For the fifth time, the United States Court of Appeals for the Fourth Circuit has turned back a challenge by anti-mining groups to the permits needed to conduct surface mining in Central Appalachia1. See Opinion here. On May 15, 2013, a unanimous three-judge panel affirmed an earlier determination by a West Virginia district court that the Corps of Engineers complied with both the Clean Water Act and NEPA in issuing a §404 “fill” permit to Highland Mining for a surface mine in southern West Virginia. Prior discussions of the District Court proceeding appear at “Court Denies Motion to Supplement Complaint With Hendryx Studies”; “Court Rebuffs Challenge to Valley Fill Permit”; and “Federal Courts Deny Environmental Groups’ Requests to Suspend Valley Fill Permit Pending Appeal.”

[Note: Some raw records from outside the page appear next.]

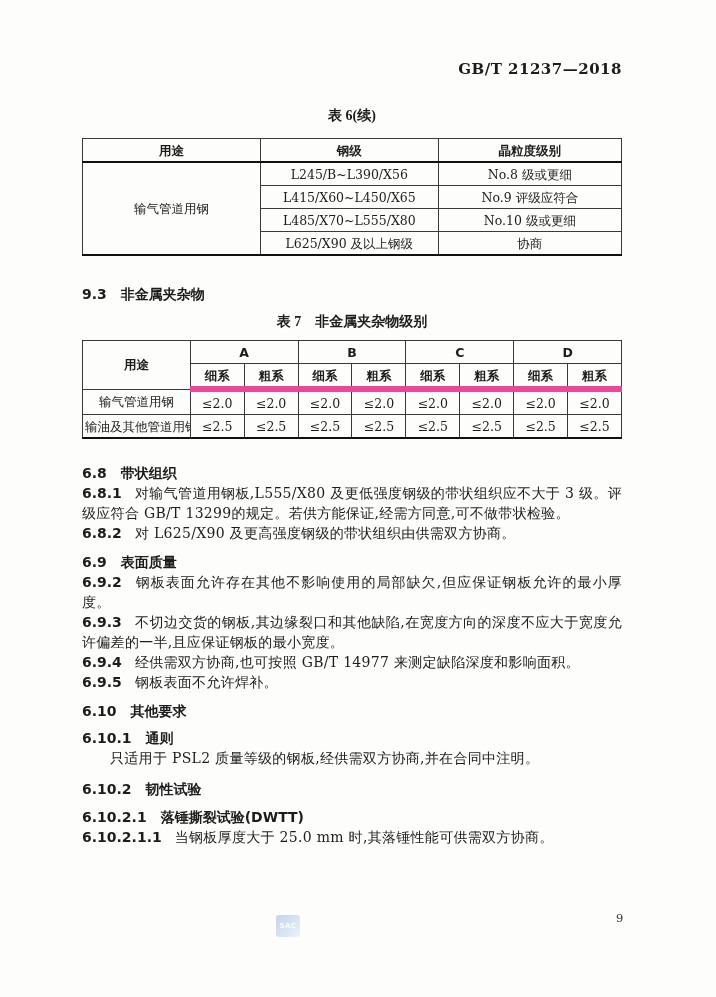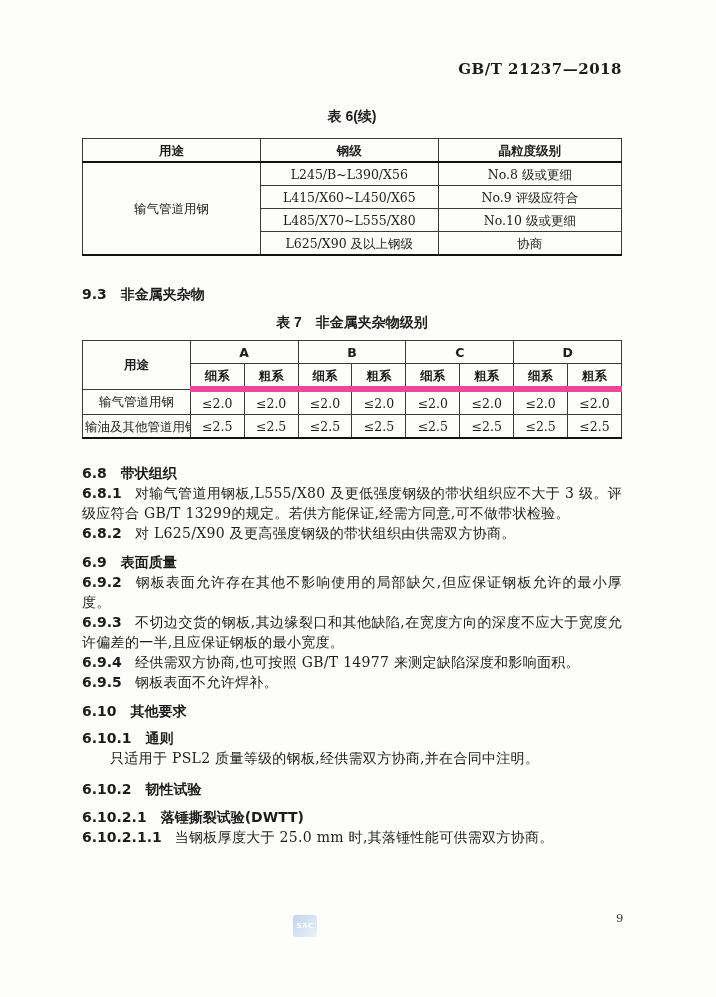--- a/index.html
+++ b/index.html
@@ -24,7 +24,7 @@
     text-align:center;
     font-weight:bold;
     font-size:14px;
-    font-family:Liberation Sans, sans-serif;
+    font-family:Liberation Serif, serif;
     line-height:20px;
   }
   .cap-t6{margin-top:28px;margin-bottom:12px;}

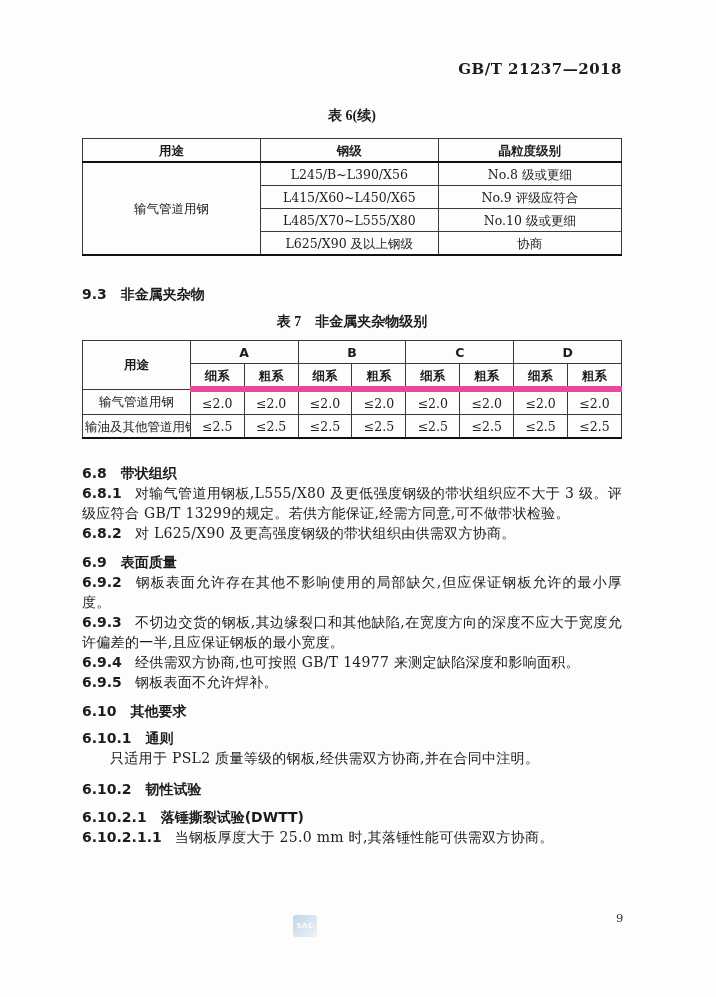--- a/index.html
+++ b/index.html
@@ -95,7 +95,7 @@
   .p61021{margin-top:7px;}
   .watermark{
     position:absolute;
-    left:293px;top:915px;
+    left:276px;top:915px;
     width:24px;height:22px;
     background:linear-gradient(135deg,#c3d5ea 0%,#dde9f5 70%,#eef4fa 100%);
     border-radius:3px;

On appeal, the Sierra Club argued that the Corps had “misapprehended” the baseline water quality in waters draining the fill area at issue and, consequently, could not accurately assess the impact of the fill discharges. Additionally, it argued that the Corps had irrationally rejected claims that conductivity discharged by the permitted operation would cause cumulatively significant adverse effects to aquatic life. In both instances, the Court determined that the Corps understood the baseline and adequately considered potential cumulative impacts. As noted by the Court, “[c]ontrary to the Environmental Coalition’s contention that the Corps failed to take a hard look at conductivity and stream impairment, the record amply shows that the Corps grappled with the issue extensively.” Ultimately, the Court noted that once it determined that the Corps had taken a “hard look” at the environmental consequences, the Appellants’ position was “reduced to no more than a substantive disagreement with the Corps,” and that the review of the courts is limited and may not be used to second-guess substantive decisions committed to agency discretion.
In a concurring opinion, Judge J. Harvie Wilkinson expressed concern that the Corps had approved a permit that would increase conductivity levels in a stream already on the State’s list of biologically “impaired” waters. He observed the EPA had expressed “significant concerns” about compliance with water quality standards, but ultimately concluded that the courts are a poor substitute for candid review by federal agencies. He noted that if the Court had seized solely on EPA’s expression of concerns, “I fear we would stifle the very agency candor and applicant responsiveness that is essential to the proper functioning of the administrative process and, ultimately, to the goal of natural resource protection.”
Highland Mining was represented by Jackson Kelly.
This article was authored by Robert G. McLusky, Jackson Kelly PLLC. For more information on the author see here.
West Virginia Coal Ass’n v. Bragg, 248 F.3d 275 (4th Cir. 2001) (11th amendment prohibits suit against State to enforce federally-approved State mining program);
Kentuckians for the Commonwealth v. Rivenburgh, 317 F.3d 425 (4th Cir. 2003) (excess spoil fills considered “fill material” with scope of Corps of Engineers CWA §404 authority);
Ohio Valley Envt’l Coalition v. Bulen, 429 F.3d 493 (4th Cir. 2005) (affirming condition in then-existing NWP 21 which allowed Corps to verify on case-by-case basis that NWP authorization would result in no more than minimal adverse impacts); and
Ohio Valley Envt’l Coalition v. Aracoma Coal Co., 556 F.3d 177 (4th Cir. 2009) (affirming Corps’ treatment of in-stream sediment ponds as “waste treatment systems” excluded from “waters of U.S.” and affirming Corps’ review and approval of mitigation regarding four individual CWA §404 permits).